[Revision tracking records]
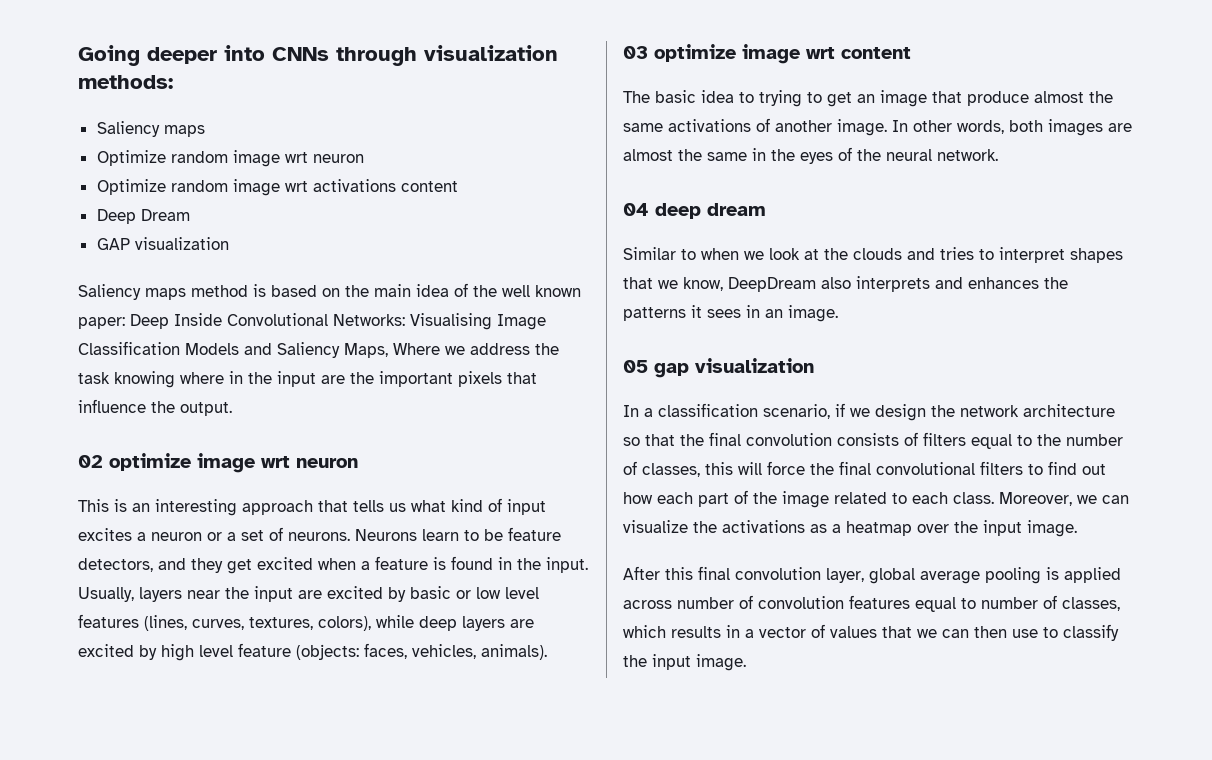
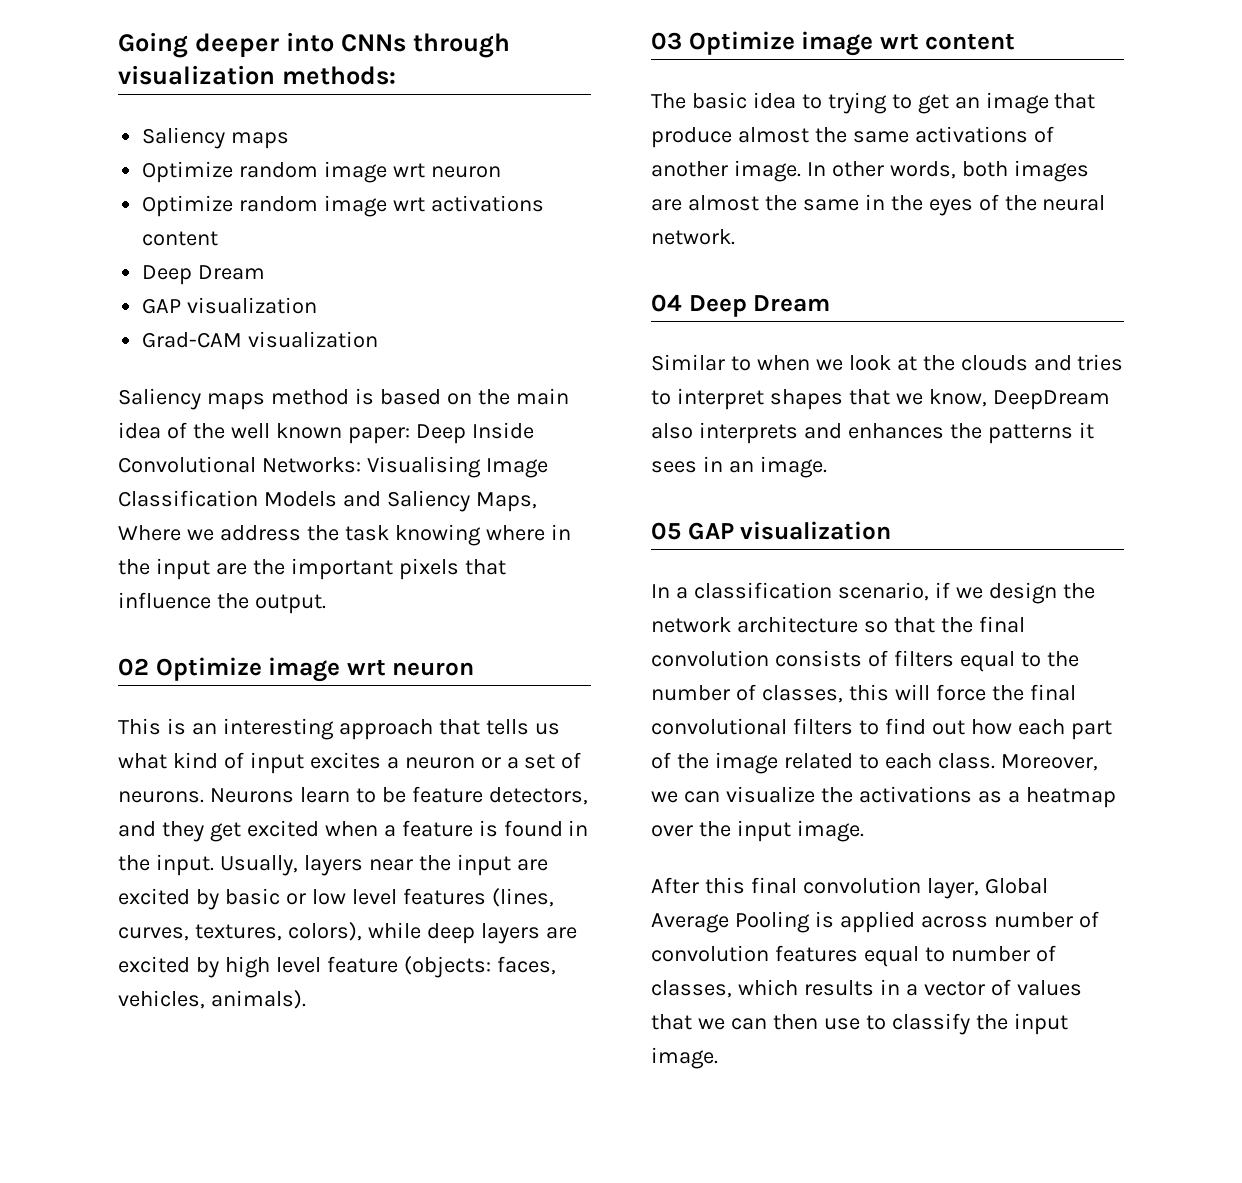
(229, 243) none -> [142,331,379,348] // Grad-CAM visualization
[109,453,191,471] optimize -> [155,657,262,681] Optimize
[654,44,736,62] optimize -> [688,31,795,55] Optimize
[655,203,766,219] deep dream -> [688,295,831,317] Deep Dream
[654,363,689,378] gap -> [687,522,734,540] GAP
[869,567,1041,584] global average pooling -> [984,878,1048,894] [651,911,810,933] Global Average Pooling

● Instructions for the task:
Starting at the line that contains "[654,363,689,378] gap ->", retype each remaining line of the records exactly; that line and the last line are both included.

● Answer section:
[654,363,689,378] gap -> [687,522,734,540] GAP
[869,567,1041,584] global average pooling -> [984,878,1048,894] [651,911,810,933] Global Average Pooling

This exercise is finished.